Parent alienation DEFINITELY happens
Yes. And it is not new. I have had 35 years of daily suicide ideation thanks to my mother sounding (and still sounding) very credible.
She isn't an evil, awful mother. She was a very, very good mum until things went bent. She loved us. But she didn't handle conflict well. She wasn't equipped to maintain an even keel and not give in to ideas she thought made the playing field more even, or gave her the opportunity to stick two fingers up at my dad.

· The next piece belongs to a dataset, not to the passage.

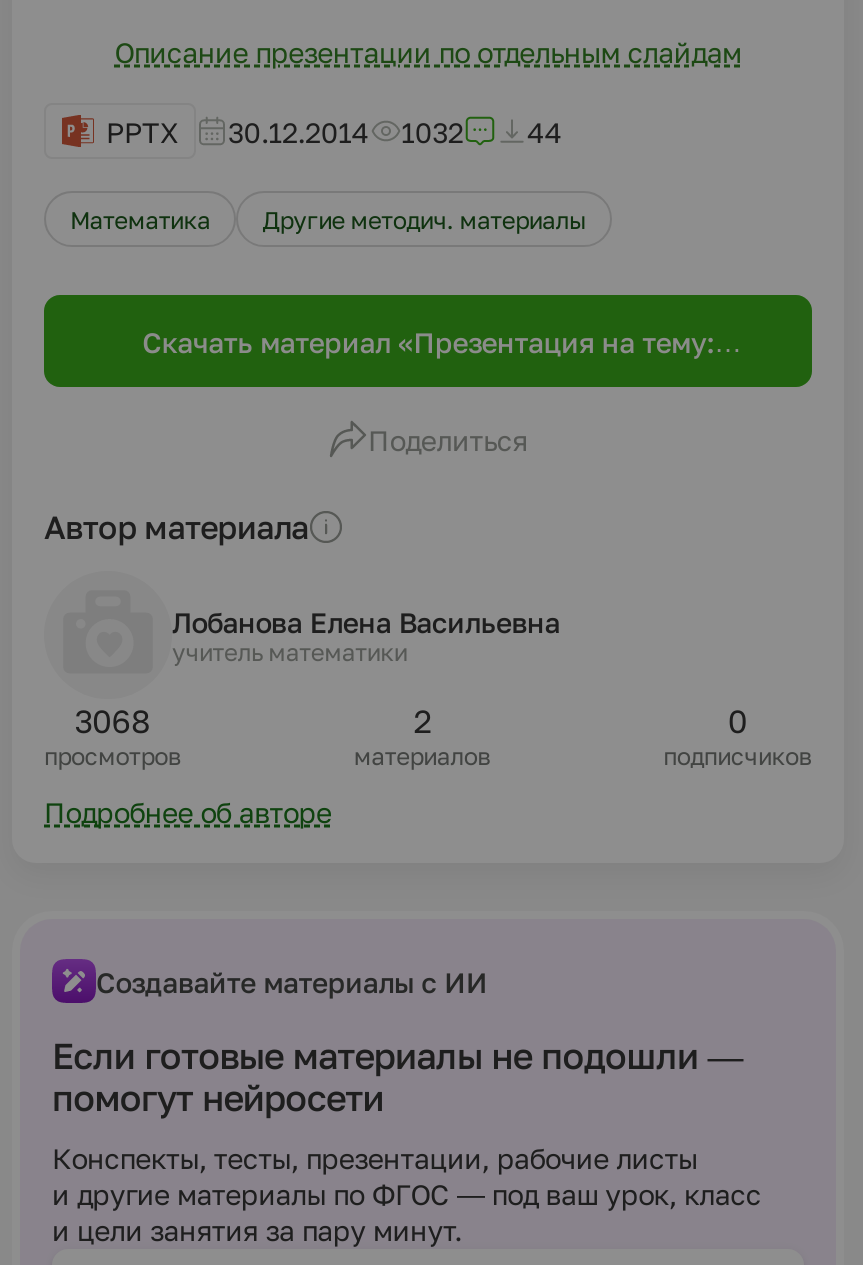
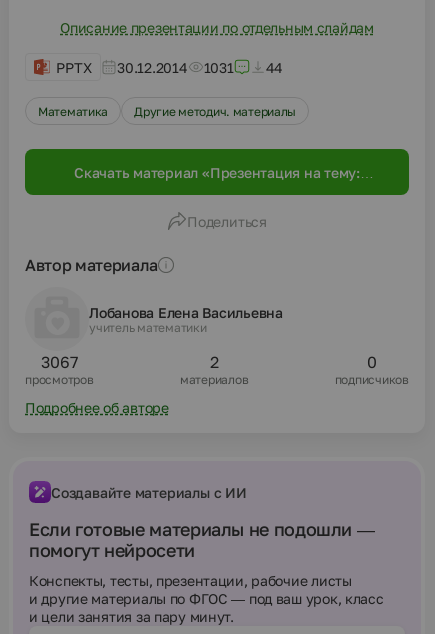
- PPTX 30.12.2014 1032 44
+ PPTX 30.12.2014 1031 44

- 3068
+ 3067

It was a impulsive lie. I could tell from her face it wasn't planned. But once that kind of genie is out of the bottle it is impossible to stuff back in. To take it back would have required her admitting to having made a terrible, terrible false accusation and the consequences of that would have been huge. So she found herself between a rock and a slightly less hard place. Which is why I think she ran with the lie as the least worst option. I think she and my father have paid a terrible price for their own and each other's shortcomings during the most conflictual years. Just not as bad as we kids have.
The damaged caused by parental alienation has caused so much misery to so many people in my family. The first accusation started a snowball effect and the already awful situation got many magnitudes worse. It happened in the mid 80s. Those of us still alive are still paying the price. The ones who are dead, died with the issues caused still unresolved. Which make grief very complicated.

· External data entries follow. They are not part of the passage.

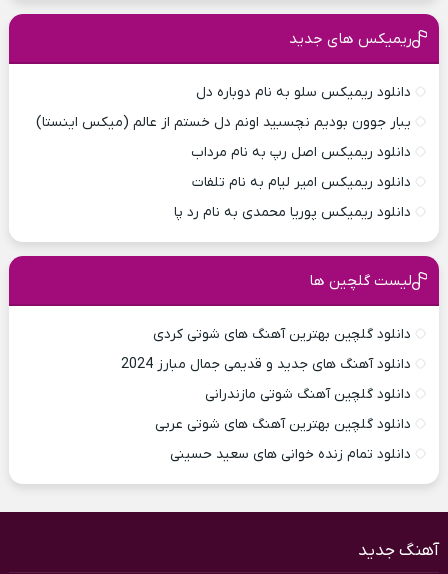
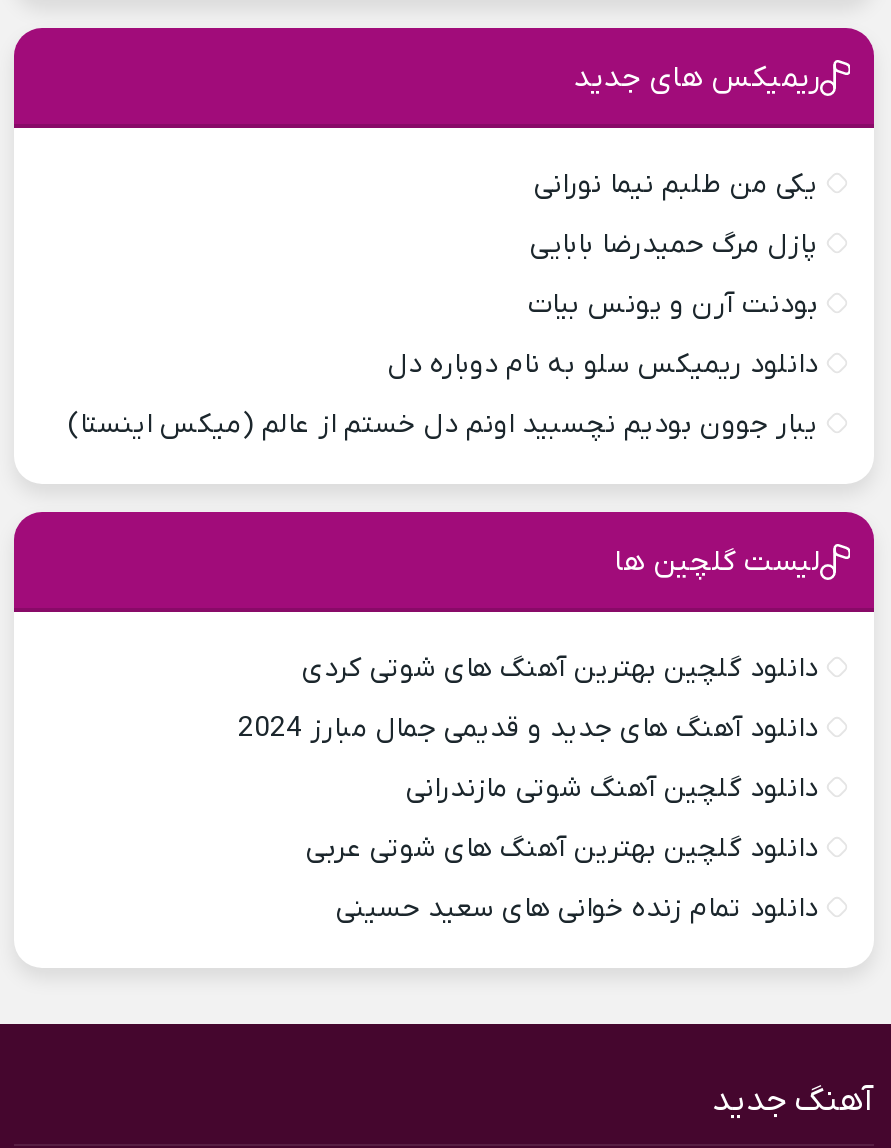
+ یکی من طلبم نیما نورانی
+ پازل مرگ حمیدرضا بابایی
+ بودنت آرن و یونس بیات

moved down: دانلود ریمیکس سلو به نام دوباره دل | یبار جوون بودیم نچسبید اونم دل خستم از عالم (میکس اینستا)

- دانلود ریمیکس اصل رپ به نام مرداب
- دانلود ریمیکس امیر لیام به نام تلفات
- دانلود ریمیکس پوریا محمدی به نام رد پا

We were once a normal, happy enough family. I know how we got so very far from that. I understand why. That let forgiveness come unforced. But none of that can undo what was done and the fall out from it. None of that stops my daily fight with the idea I need to die if I want to finally return to being free of the shame, pain and loss. None of that has stopped me missing the parents I had before it went so horribly, horribly wrong.
Good people in a tough spots can do awful things that in better times they had roundly condemned. Imagining they must be vanishingly rare, or confined to less than credible sounding accounts because the syndrome is limited to only the few truly evil or totally deluded people on the planet doesn't help them, and it certainly doesn't help their kids.

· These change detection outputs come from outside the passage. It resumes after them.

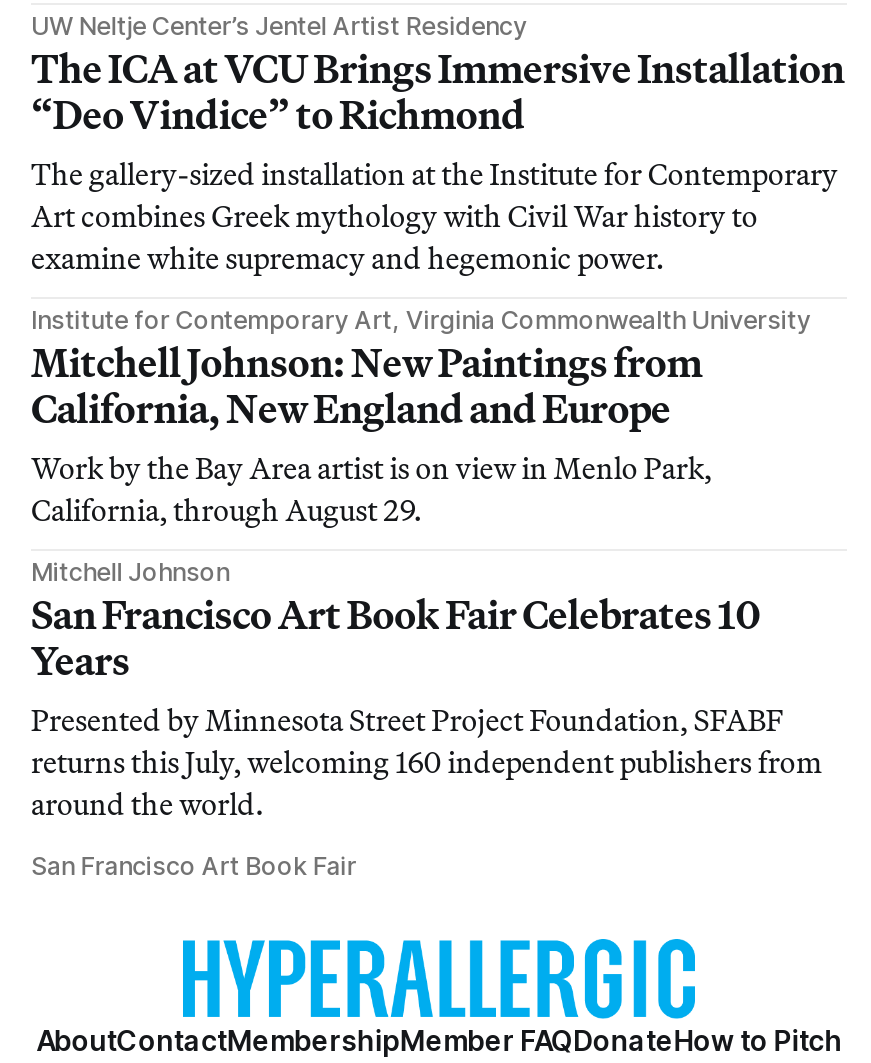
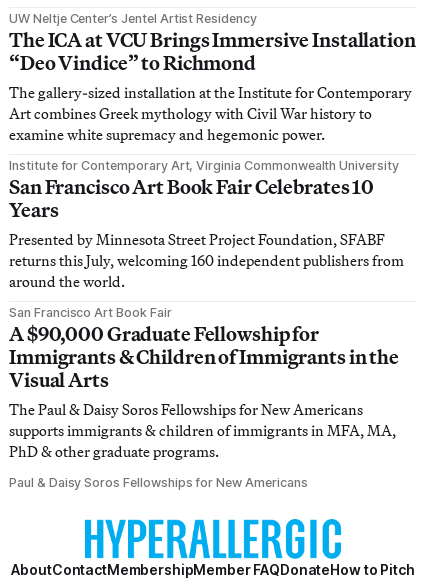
- Mitchell Johnson: New Paintings from
- California, New England and Europe
- Work by the Bay Area artist is on view in Menlo Park,
- California, through August 29.
- Mitchell Johnson

moved up: San Francisco Art Book Fair Celebrates 10 | Years | Presented by Minnesota Street Project Foundation, SFABF | returns this July, welcoming 160 independent publishers from | around the world. | San Francisco Art Book Fair

+ A $90,000 Graduate Fellowship for
+ Immigrants & Children of Immigrants in the
+ Visual Arts
+ The Paul & Daisy Soros Fellowships for New Americans
+ supports immigrants & children of immigrants in MFA, MA,
+ PhD & other graduate programs.
+ Paul & Daisy Soros Fellowships for New Americans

Parental alienation happens, it is real, it is not new, and the impact on the children is not negliable. The term coming into the public sphere and initially having a certain degree of acceptance as a concept has been very positive for me. It helped me make sense of what happened to us. Nothing has done more to reduce my sense of shame to more manageable levels.
Obviously professionals and lay people need to be aware of the potential for an abusive parent to claim PA to counter valid accusations. But at the same time I am unsettled that there seems to be a growing belief that PA can confidently and speedily rejected as a realistic possibility, even when precious little detail is known to the public.
It took so long to be recognised as a potential cause of a child's very evident distress. Kids who desperately need help will be the collateral damage if the term gets turned into a SM Outrage Inducing kind of hot potato that professionals become leery of including in their toolkit when assessing a family in crisis.